:: WORK TASK ::
Copy all the entries below exactly, but not the pictures.

:: DATA ::
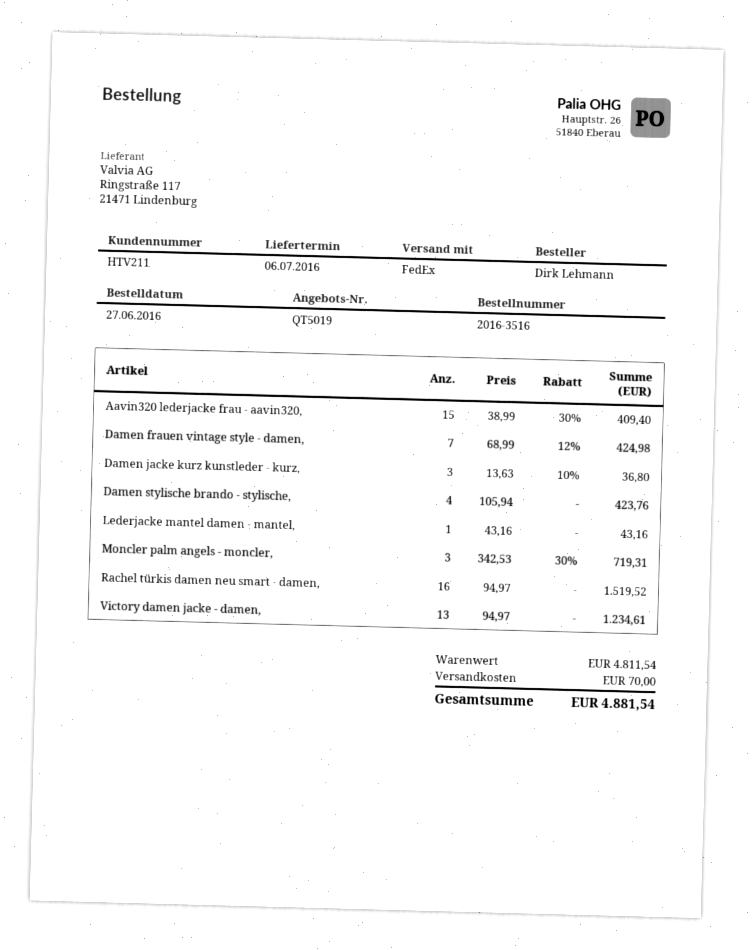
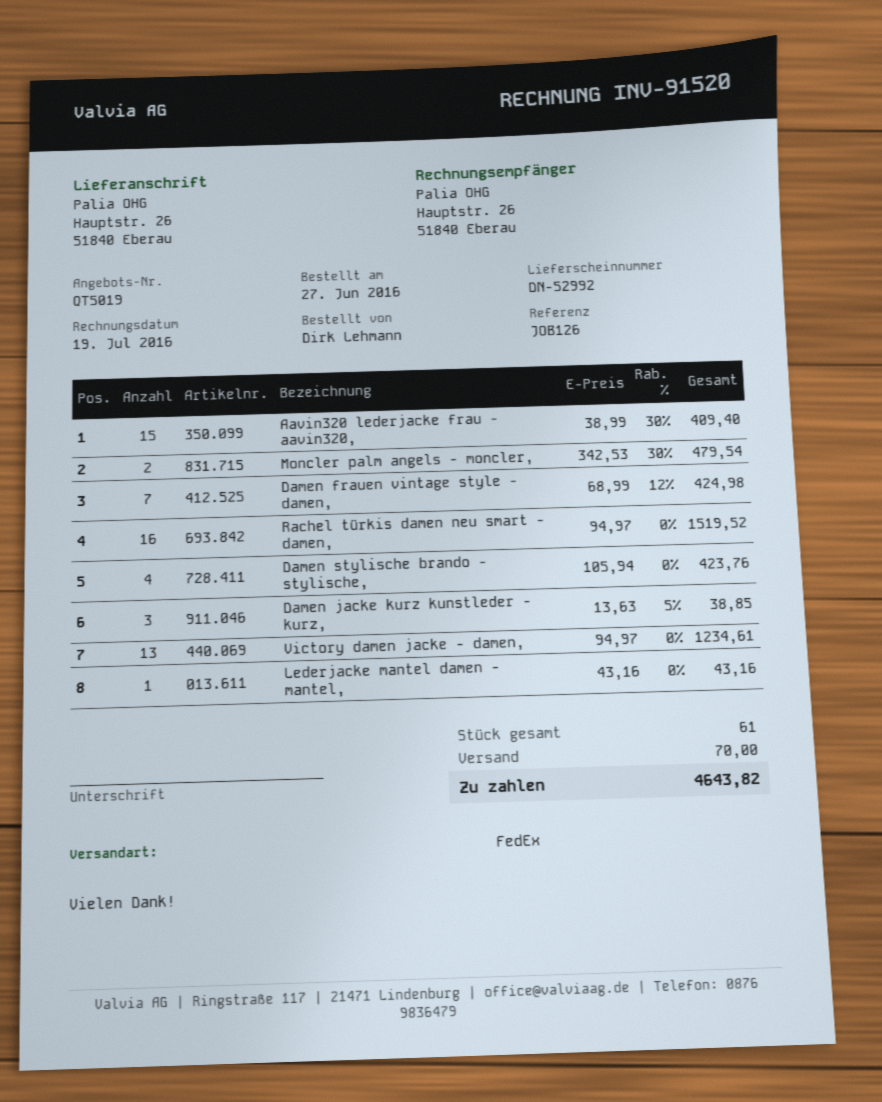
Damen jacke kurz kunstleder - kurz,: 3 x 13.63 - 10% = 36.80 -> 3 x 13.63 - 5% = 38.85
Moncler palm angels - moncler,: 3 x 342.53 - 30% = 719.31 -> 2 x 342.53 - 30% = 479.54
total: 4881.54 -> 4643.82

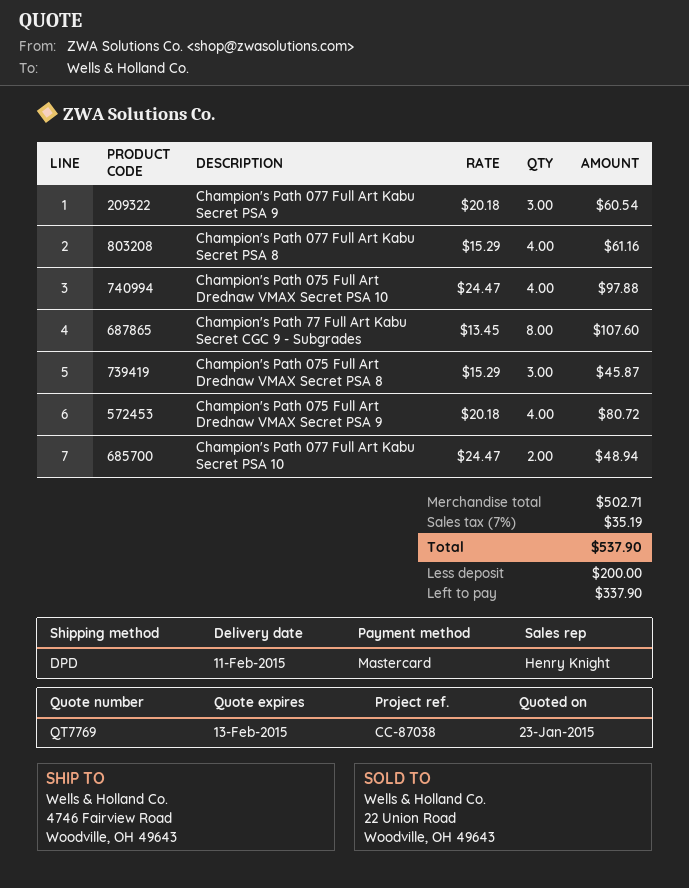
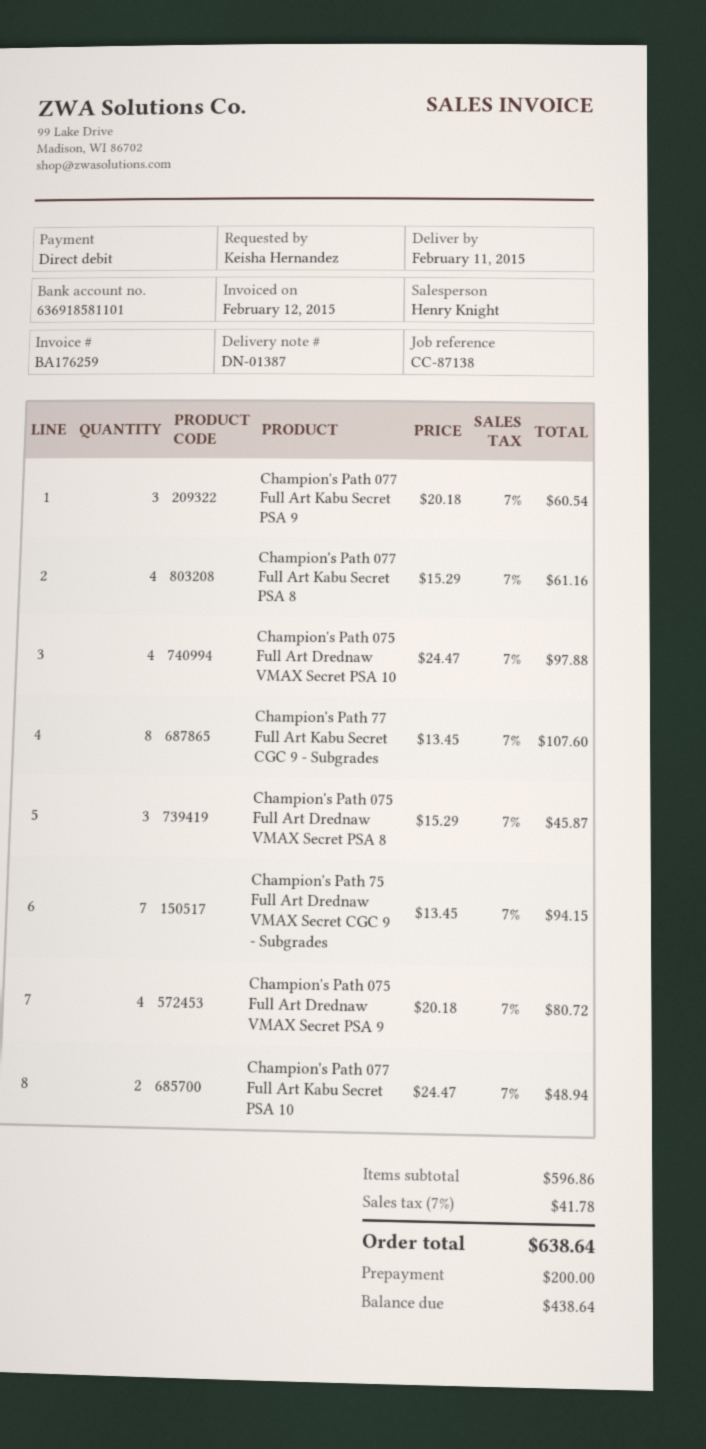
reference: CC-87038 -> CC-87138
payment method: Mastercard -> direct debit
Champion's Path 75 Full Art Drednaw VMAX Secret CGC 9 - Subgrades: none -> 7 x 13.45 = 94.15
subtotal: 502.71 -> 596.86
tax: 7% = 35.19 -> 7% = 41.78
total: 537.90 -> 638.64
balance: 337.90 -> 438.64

:: RESULT OF THIS EXERCISE ::
Damen jacke kurz kunstleder - kurz,: 3 x 13.63 - 10% = 36.80 -> 3 x 13.63 - 5% = 38.85
Moncler palm angels - moncler,: 3 x 342.53 - 30% = 719.31 -> 2 x 342.53 - 30% = 479.54
total: 4881.54 -> 4643.82

reference: CC-87038 -> CC-87138
payment method: Mastercard -> direct debit
Champion's Path 75 Full Art Drednaw VMAX Secret CGC 9 - Subgrades: none -> 7 x 13.45 = 94.15
subtotal: 502.71 -> 596.86
tax: 7% = 35.19 -> 7% = 41.78
total: 537.90 -> 638.64
balance: 337.90 -> 438.64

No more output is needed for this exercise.